Goméz Canle juega además con temas eminentemente formales: el cuadrado de Kazimir Malevich, el de Josef Albers, un retrato del último Malevich. En una serie de pinturas se cuestiona qué ocurre con la mirada del espectador. Tras indagar en el modo de ver y su mutación en el tiempo, su primer interrogante fue: ¿qué ocurre si se transforma un cuadro en un objeto para ver con el rabillo del ojo? “La obra –dice– se va volviendo menos importante hacia la periferia: el marco es ese vínculo entre la representación de la ficción y la realidad. Pensé en cómo dar vuelta eso. Hay una historia fisiológica de la mirada: hace millones de años el hombre le daba más importancia a lo que veía con el rabillo del ojo, que es lo que te previene de un peligro de la vida salvaje. Con el tiempo, fuimos dándole más importancia a lo que se veía en el centro de la imagen”.

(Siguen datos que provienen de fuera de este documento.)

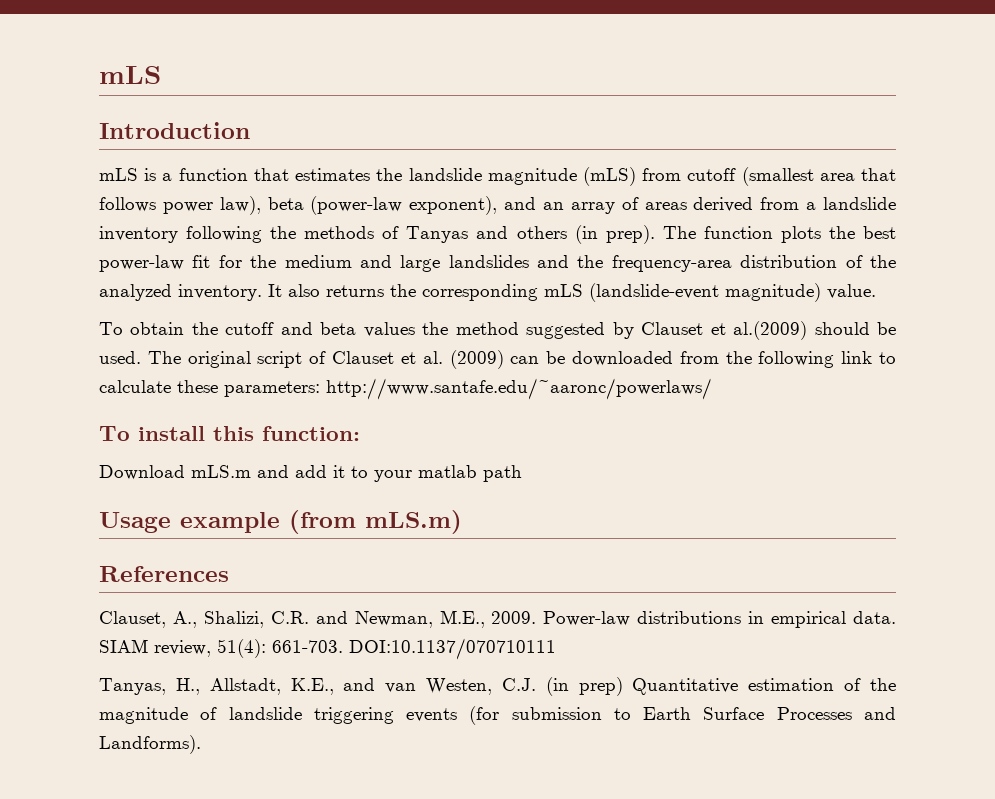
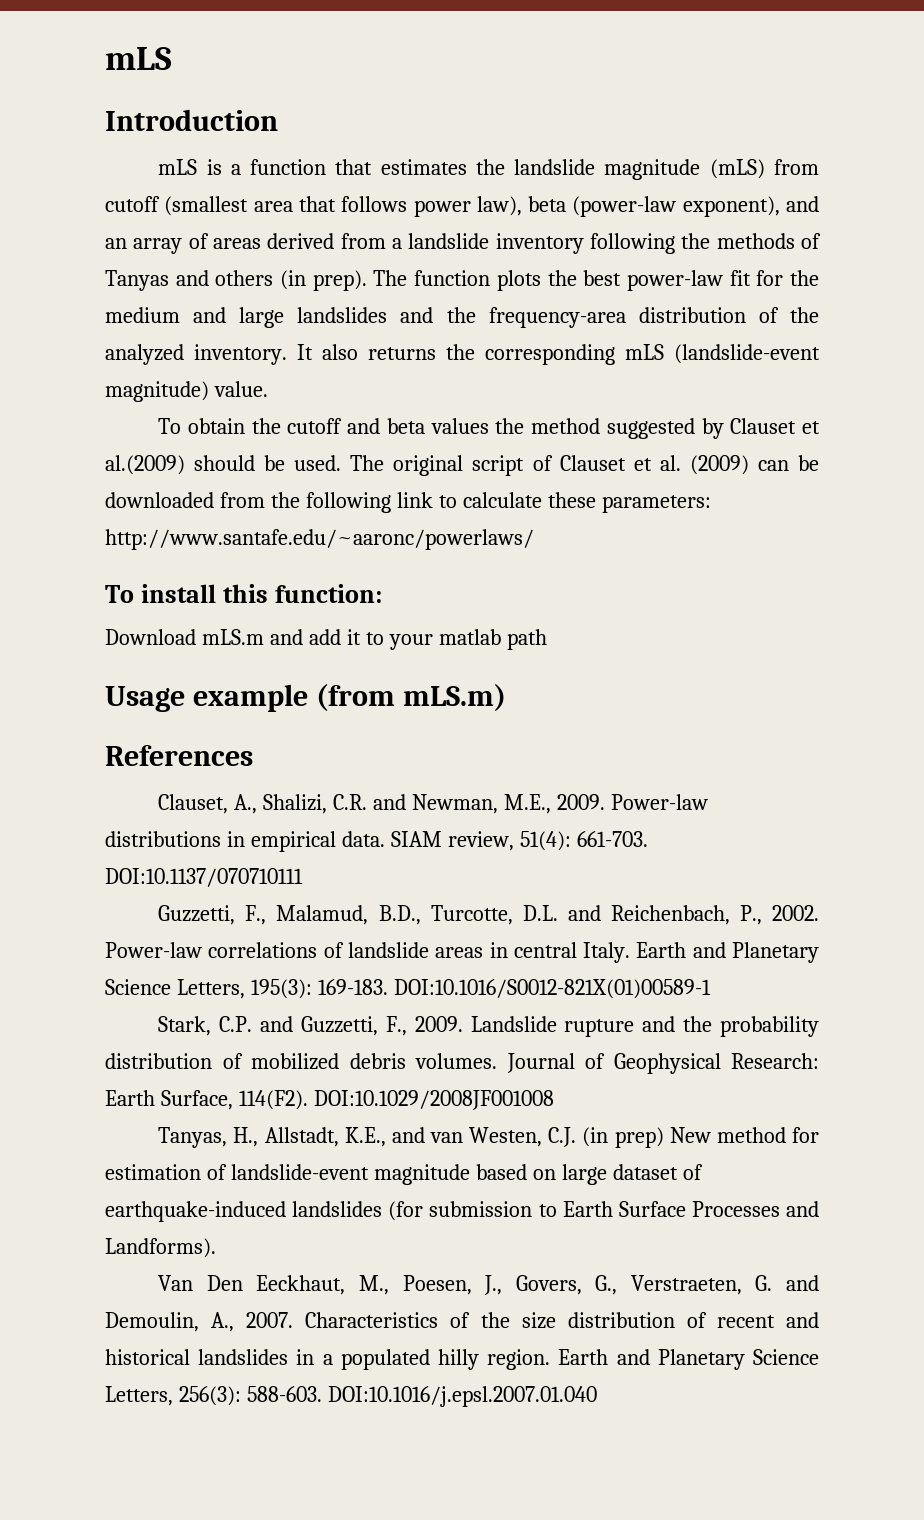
(556, 649) none -> [158,905,819,925] [105,942,819,963] [105,979,711,999] [158,1016,820,1037] [105,1053,819,1074] [105,1090,554,1110] // Guzzetti, F., Malamud, B.D., Turcotte, D.L. and Reichenbach, P., 2002. Power-law correlations of landslide areas in central Italy. Earth and Planetary Science Letters, 195(3): 169-183. DOI:10.1016/S0012-821X(01)00589-1 // Stark, C.P. and Guzzetti, F., 2009. Landslide rupture and the probability distribution of mobilized debris volumes. Journal of Geophysical Research: Earth Surface, 114(F2). DOI:10.1029/2008JF001008
[632,678,896,695] [99,707,458,724] Quantitative estimation of the magnitude of landslide triggering events -> [669,1127,819,1143] [105,1164,703,1185] [105,1201,383,1222] New method for estimation of landslide-event magnitude based on large dataset of earthquake-induced landslides
(201, 744) none -> [158,1275,820,1295] [105,1312,820,1332] [105,1349,819,1370] [105,1386,597,1407] // Van Den Eeckhaut, M., Poesen, J., Govers, G., Verstraeten, G. and Demoulin, A., 2007. Characteristics of the size distribution of recent and historical landslides in a populated hilly region. Earth and Planetary Science Letters, 256(3): 588-603. DOI:10.1016/j.epsl.2007.01.040

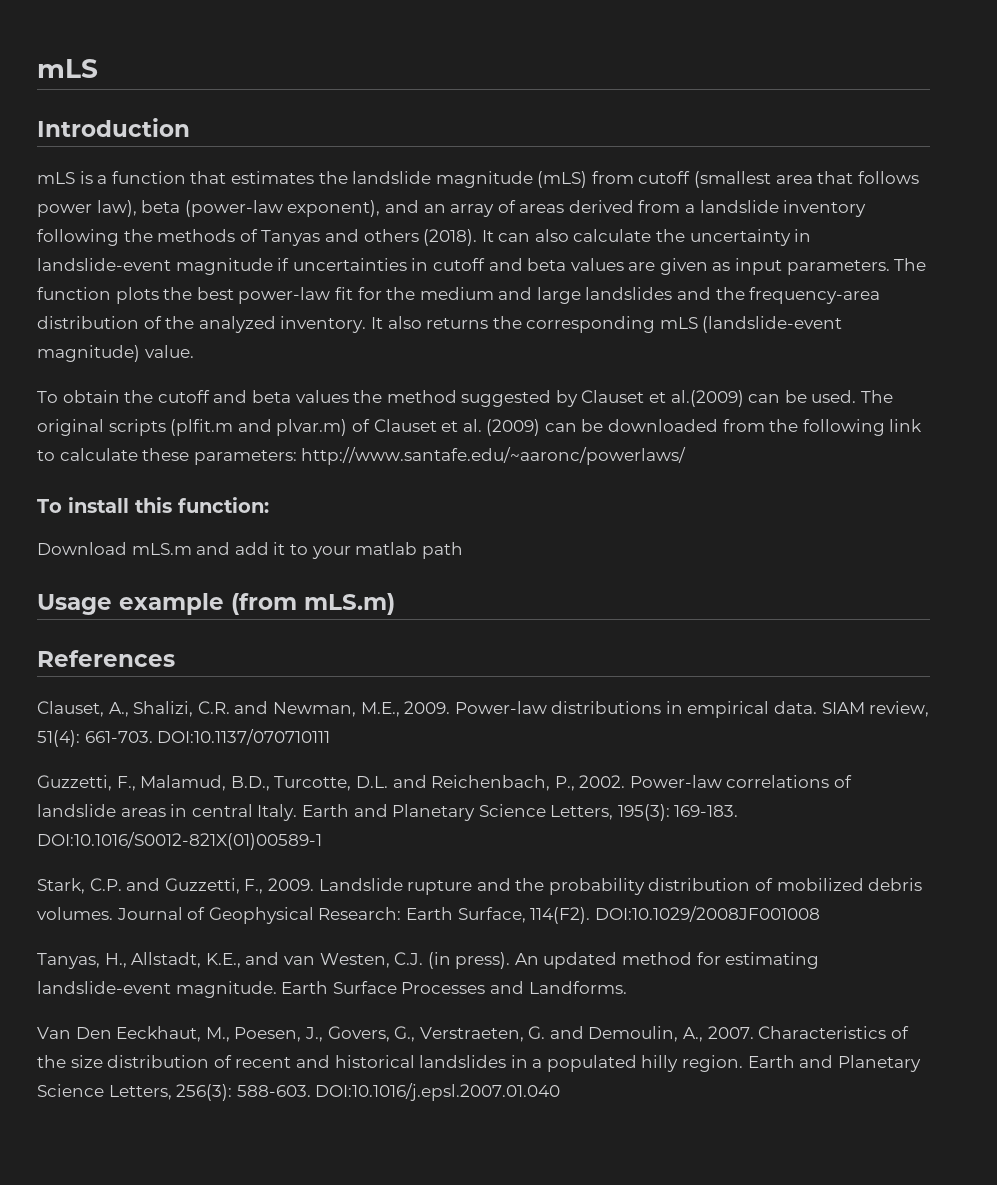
[280,270,367,291] (in prep). -> [423,229,812,246] [37,258,890,275] (2018). It can also calculate the uncertainty in landslide-event magnitude if uncertainties in cutoff and beta values are given as input parameters.
[194,455,256,471] should -> [748,394,781,403] can
[472,455,525,476] script -> [108,419,348,436] scripts (plfit.m and plvar.m)
[614,1127,819,1148] [105,1164,703,1185] [105,1201,557,1222] prep) New method for estimation of landslide-event magnitude based on large dataset of earthquake-induced landslides (for submission to -> [455,952,820,969] [37,981,277,998] press). An updated method for estimating landslide-event magnitude.
[105,1238,216,1258] Landforms). -> [528,981,627,994] Landforms.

En el exuberante universo Canle, los temas e ideas crecen de modo latente. Su serie de los monstruos surgió a partir de la historia de La bella y la bestia. “Quería pintar una bestia tratando de acercarme a lo bello –en términos estereotipados, de cuentos de hadas–. Hice una bestia tratando de pintar una rosa: la ternura de la pulsión de tratar de hacer algo lo más hermoso posible, y la imposibilidad de que eso termine de ser todo lo bello y perfecto que uno quiere. Eso es lo que nos hace bestias, pero lo que importa es la ternura del intento. Yo no creo que mis pinturas sean virtuosas, sino que hacen ese intento”.
El salón de los caprichos se puede visitar en el Museo de Arte Moderno de Buenos Aires, Avenida San Juan 350. Lunes, miércoles, jueves y viernes de 11 a 19; sábados, domingos y feriados de 11 a 20. Hasta el lunes 11 de agosto. Martes cerrado.